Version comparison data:
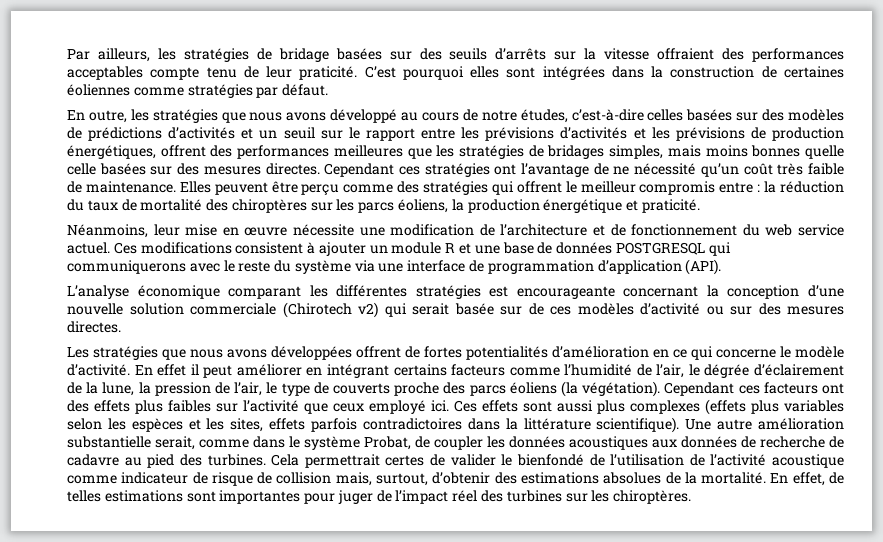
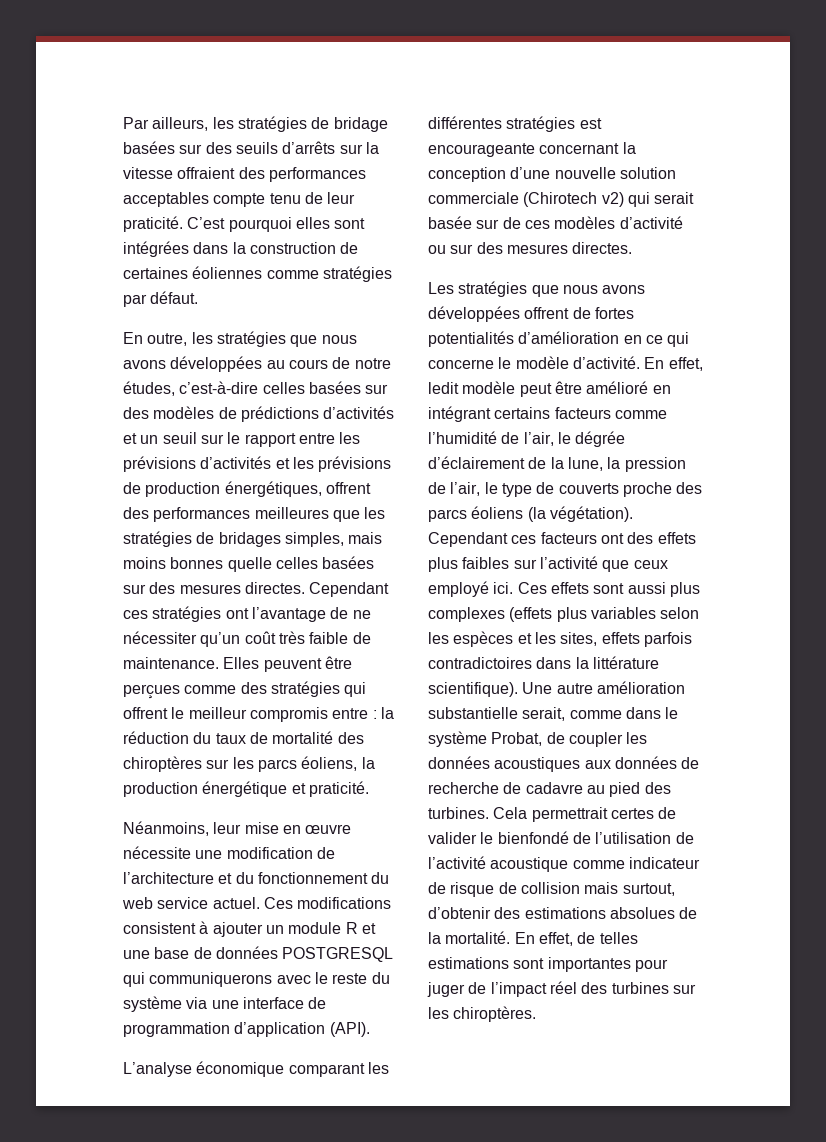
- En outre, les stratégies que nous avons développé au cours de notre études, c’est-à-dire celles basées sur des modèles de prédictions d’activités et un seuil sur le rapport entre les prévisions d’activités et les prévisions de production énergétiques, offrent des performances meilleures que les stratégies de bridages simples, mais moins bonnes quelle celle basées sur des mesures directes.
+ En outre, les stratégies que nous avons développées au cours de notre études, c’est-à-dire celles basées sur des modèles de prédictions d’activités et un seuil sur le rapport entre les prévisions d’activités et les prévisions de production énergétiques, offrent des performances meilleures que les stratégies de bridages simples, mais moins bonnes quelle celles basées sur des mesures directes.
- Cependant ces stratégies ont l’avantage de ne nécessité qu’un coût très faible de maintenance.
+ Cependant ces stratégies ont l’avantage de ne nécessiter qu’un coût très faible de maintenance.
- Elles peuvent être perçu comme des stratégies qui offrent le meilleur compromis entre : la réduction du taux de mortalité des chiroptères sur les parcs éoliens, la production énergétique et praticité.
+ Elles peuvent être perçues comme des stratégies qui offrent le meilleur compromis entre : la réduction du taux de mortalité des chiroptères sur les parcs éoliens, la production énergétique et praticité.
- Néanmoins, leur mise en œuvre nécessite une modification de l’architecture et de fonctionnement du web service actuel.
+ Néanmoins, leur mise en œuvre nécessite une modification de l’architecture et du fonctionnement du web service actuel.
- En effet il peut améliorer en intégrant certains facteurs comme l’humidité de l’air, le dégrée d’éclairement de la lune, la pression de l’air, le type de couverts proche des parcs éoliens (la végétation).
+ En effet, ledit modèle peut être amélioré en intégrant certains facteurs comme l’humidité de l’air, le dégrée d’éclairement de la lune, la pression de l’air, le type de couverts proche des parcs éoliens (la végétation).
- Cela permettrait certes de valider le bienfondé de l’utilisation de l’activité acoustique comme indicateur de risque de collision mais, surtout, d’obtenir des estimations absolues de la mortalité.
+ Cela permettrait certes de valider le bienfondé de l’utilisation de l’activité acoustique comme indicateur de risque de collision mais surtout, d’obtenir des estimations absolues de la mortalité.

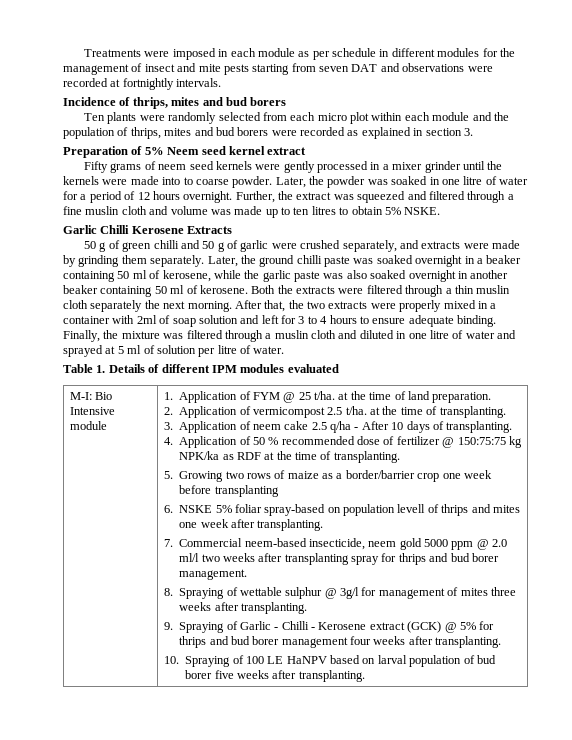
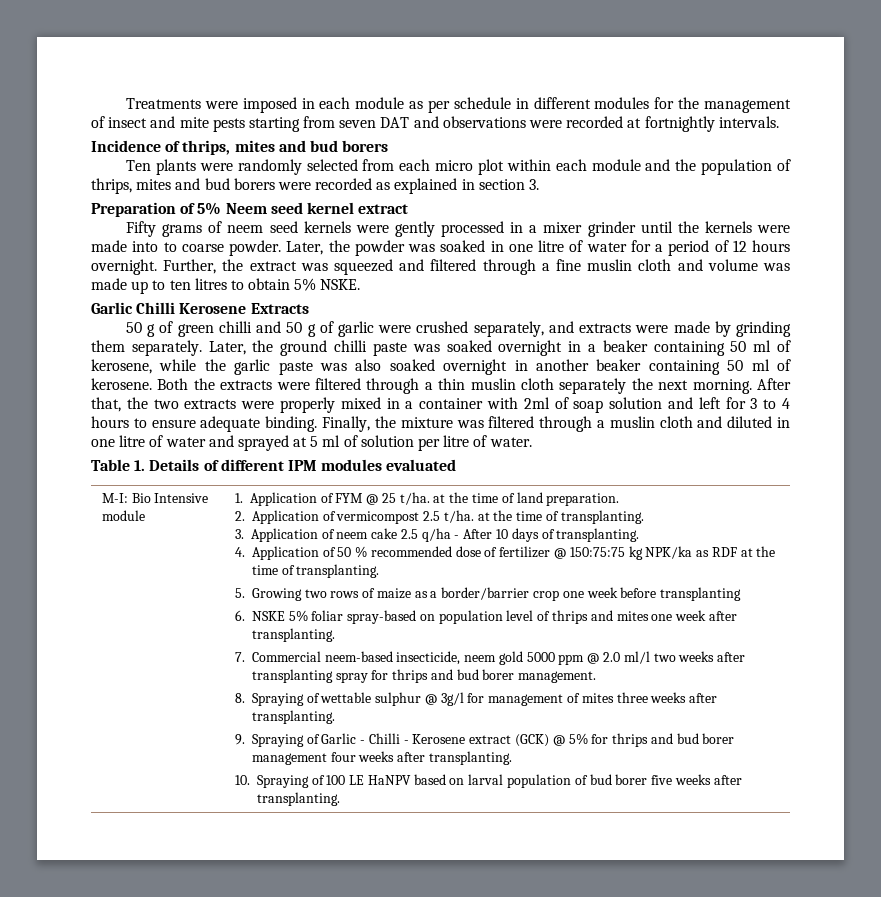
- 6. NSKE 5% foliar spray-based on population levell of thrips and mites one week after transplanting.
+ 6. NSKE 5% foliar spray-based on population level of thrips and mites one week after transplanting.

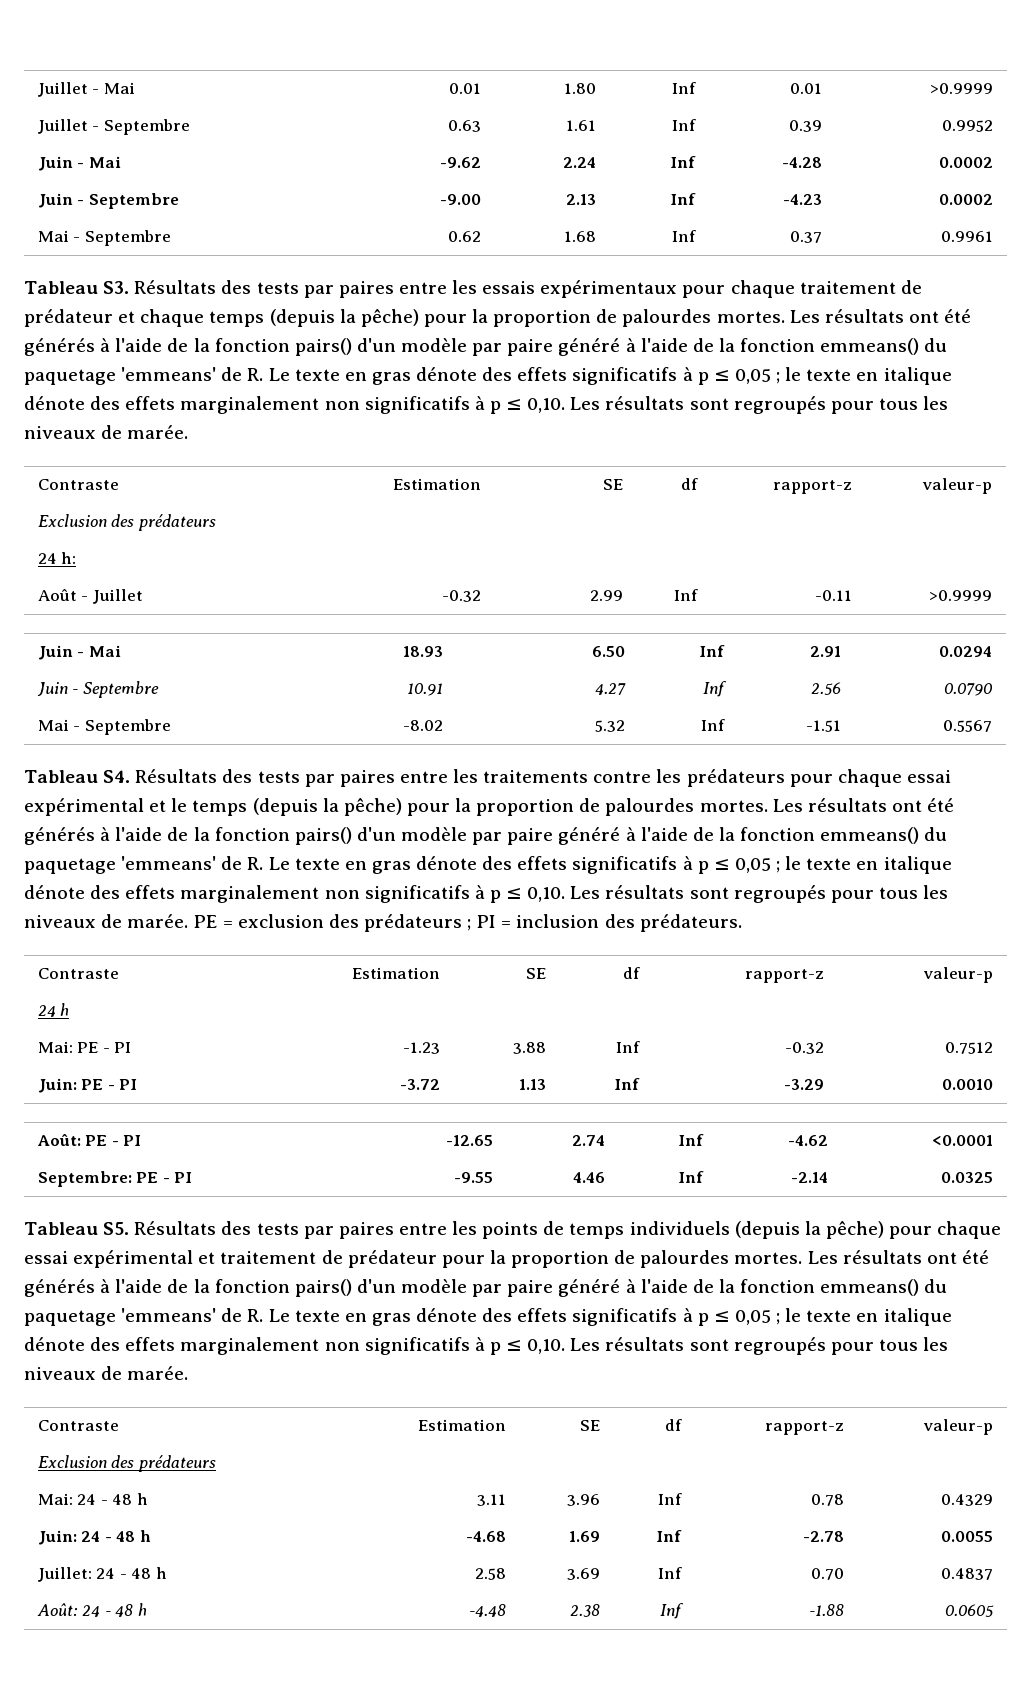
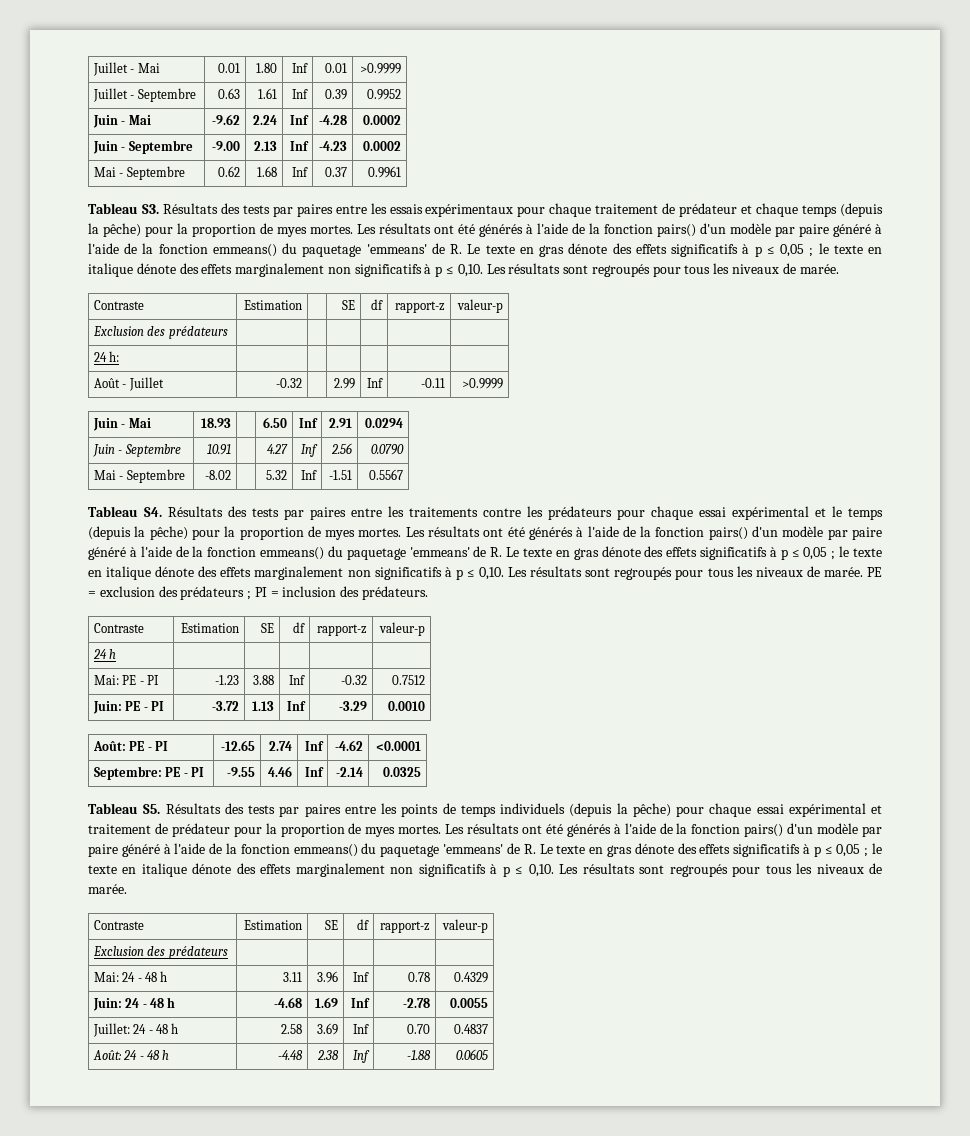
- Tableau S3. Résultats des tests par paires entre les essais expérimentaux pour chaque traitement de prédateur et chaque temps (depuis la pêche) pour la proportion de palourdes mortes.
+ Tableau S3. Résultats des tests par paires entre les essais expérimentaux pour chaque traitement de prédateur et chaque temps (depuis la pêche) pour la proportion de myes mortes.
- Tableau S4. Résultats des tests par paires entre les traitements contre les prédateurs pour chaque essai expérimental et le temps (depuis la pêche) pour la proportion de palourdes mortes.
+ Tableau S4. Résultats des tests par paires entre les traitements contre les prédateurs pour chaque essai expérimental et le temps (depuis la pêche) pour la proportion de myes mortes.
- Tableau S5. Résultats des tests par paires entre les points de temps individuels (depuis la pêche) pour chaque essai expérimental et traitement de prédateur pour la proportion de palourdes mortes.
+ Tableau S5. Résultats des tests par paires entre les points de temps individuels (depuis la pêche) pour chaque essai expérimental et traitement de prédateur pour la proportion de myes mortes.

Exercise details
Reproduce the lines above, beginning at the line with "- En effet il" and stopping after the line with "En effet, ledit", exactly as they are.

Finished exercise
- En effet il peut améliorer en intégrant certains facteurs comme l’humidité de l’air, le dégrée d’éclairement de la lune, la pression de l’air, le type de couverts proche des parcs éoliens (la végétation).
+ En effet, ledit modèle peut être amélioré en intégrant certains facteurs comme l’humidité de l’air, le dégrée d’éclairement de la lune, la pression de l’air, le type de couverts proche des parcs éoliens (la végétation).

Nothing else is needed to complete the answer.